- Source records:
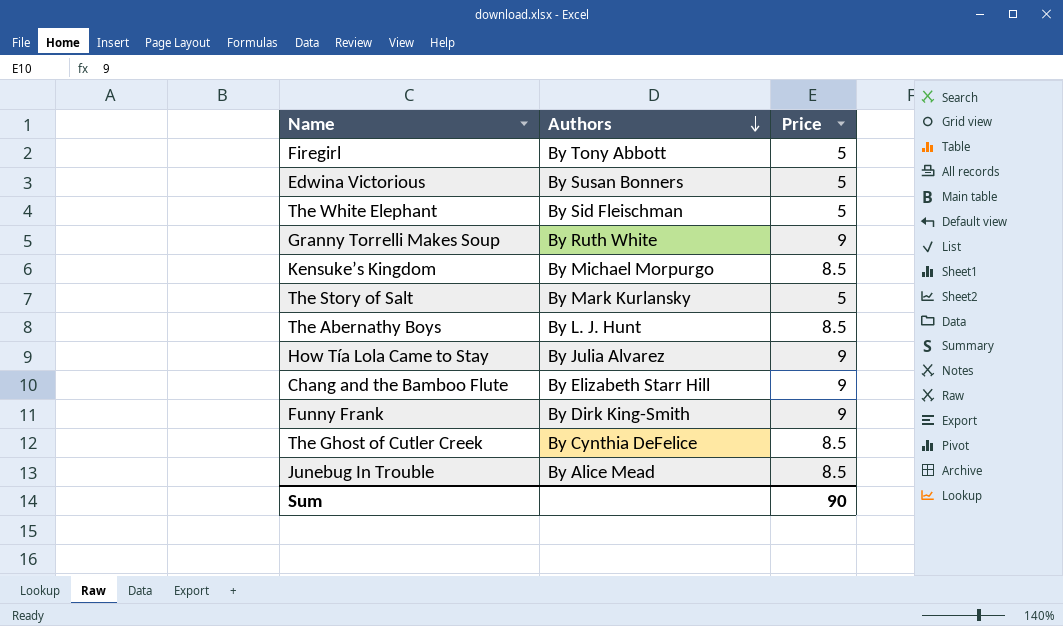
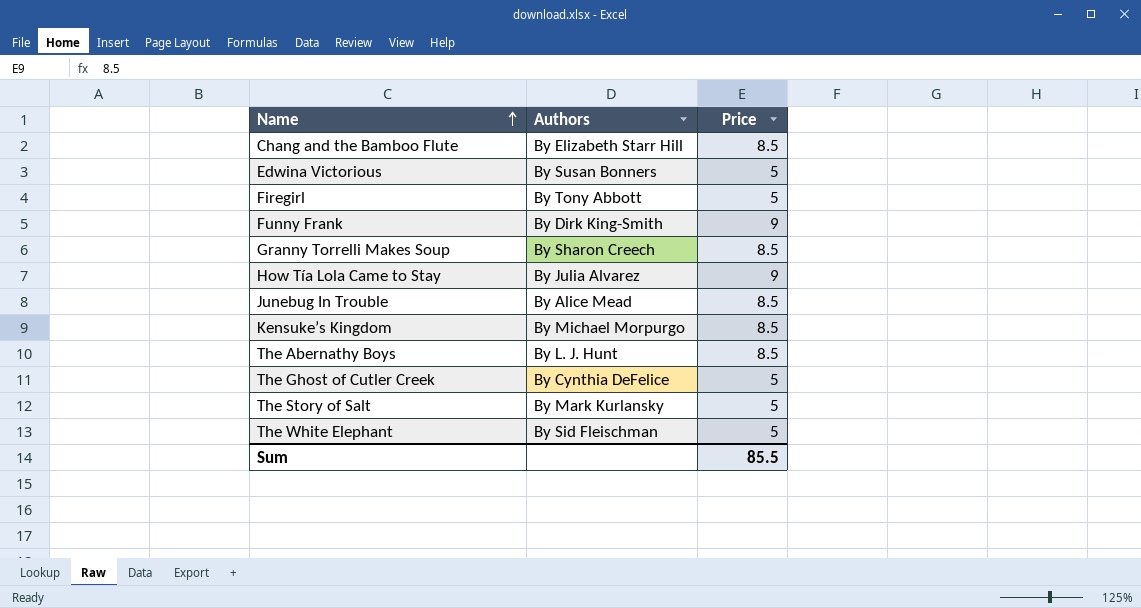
row order: Authors descending -> Name ascending
Chang and the Bamboo Flute | Price: 9 -> 8.5
Granny Torrelli Makes Soup | Authors: By Ruth White -> By Sharon Creech
Granny Torrelli Makes Soup | Price: 9 -> 8.5
The Ghost of Cutler Creek | Price: 8.5 -> 5
Sum | Price: 90 -> 85.5

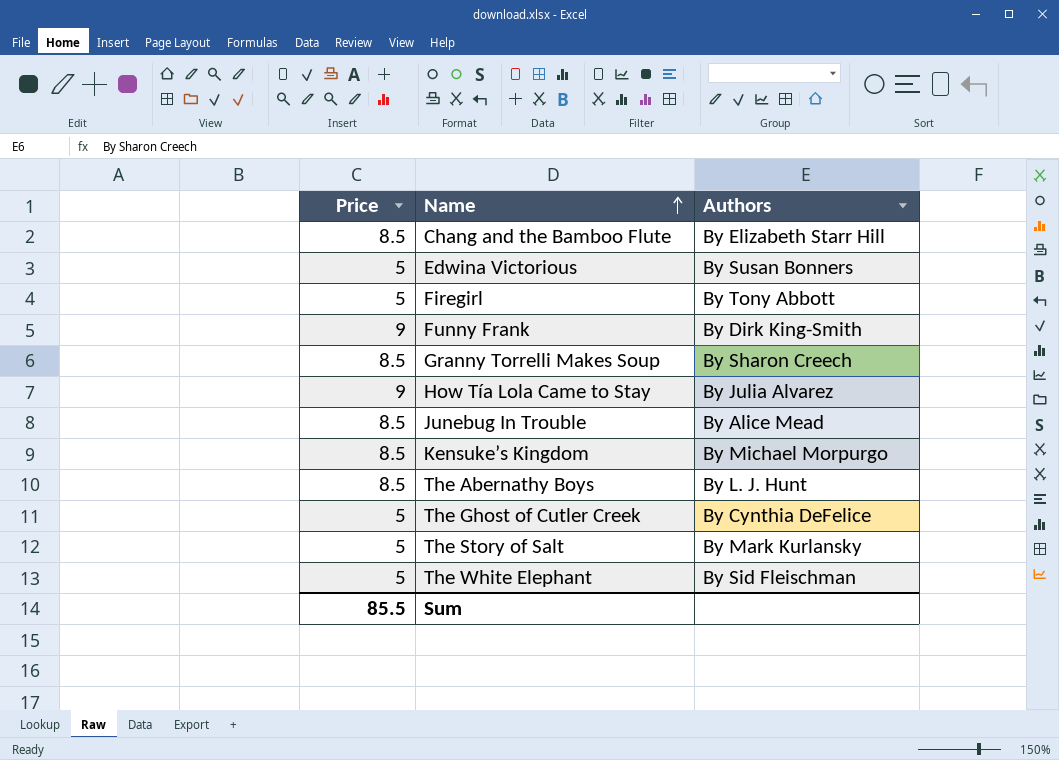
column Price | position: 3 -> 1

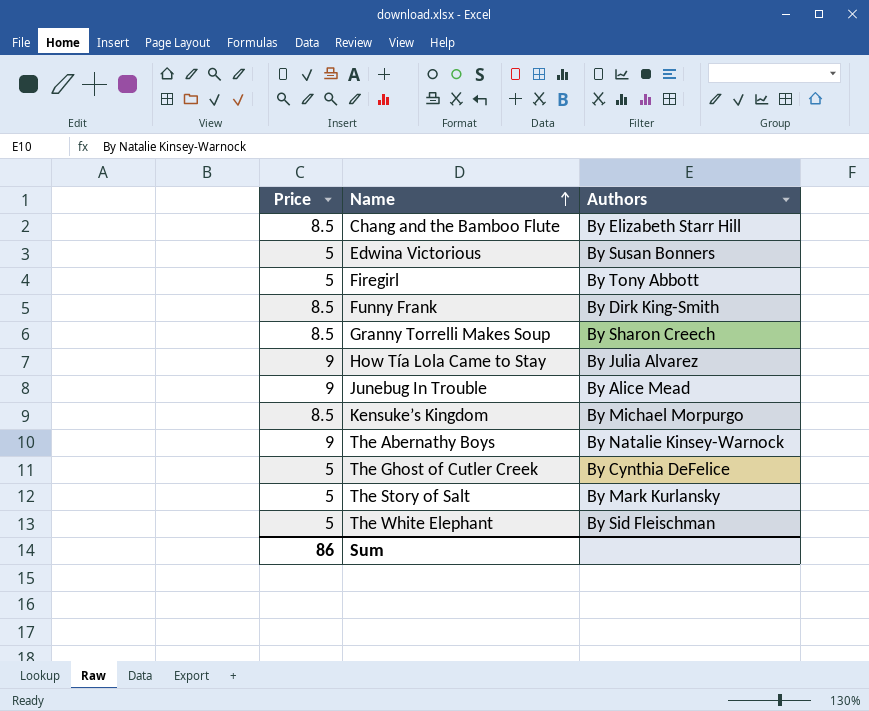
Funny Frank | Price: 9 -> 8.5
Junebug In Trouble | Price: 8.5 -> 9
The Abernathy Boys | Price: 8.5 -> 9
The Abernathy Boys | Authors: By L. J. Hunt -> By Natalie Kinsey-Warnock
Sum | Price: 85.5 -> 86

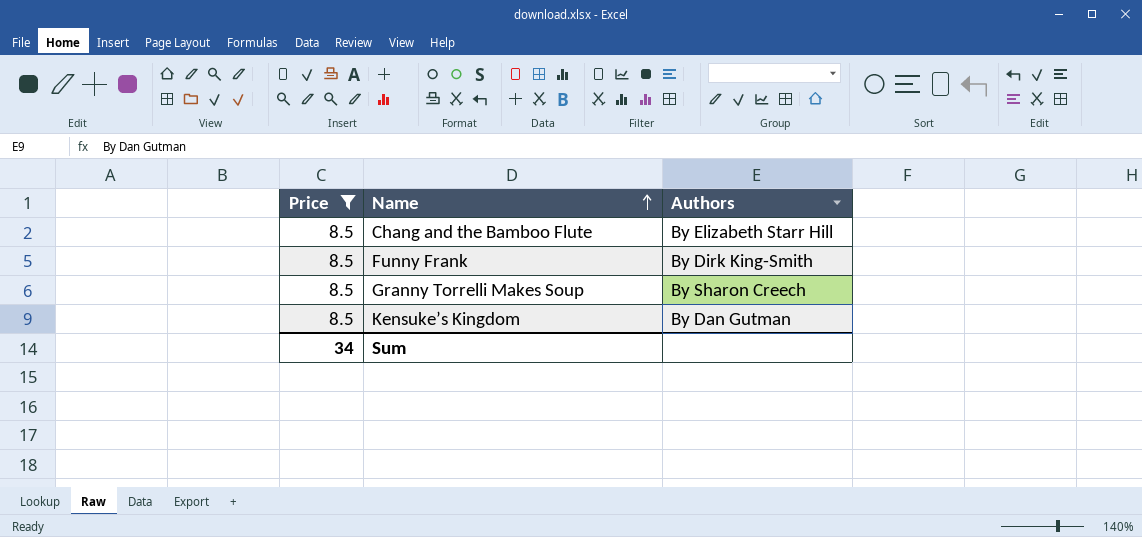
filter: none -> Price = 8.5
Kensuke’s Kingdom | Authors: By Michael Morpurgo -> By Dan Gutman
Sum | Price: 86 -> 34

- Your goal:
Pull out every line in the data above that has the word "Abernathy".

- Exercise output:
The Abernathy Boys | Price: 8.5 -> 9
The Abernathy Boys | Authors: By L. J. Hunt -> By Natalie Kinsey-Warnock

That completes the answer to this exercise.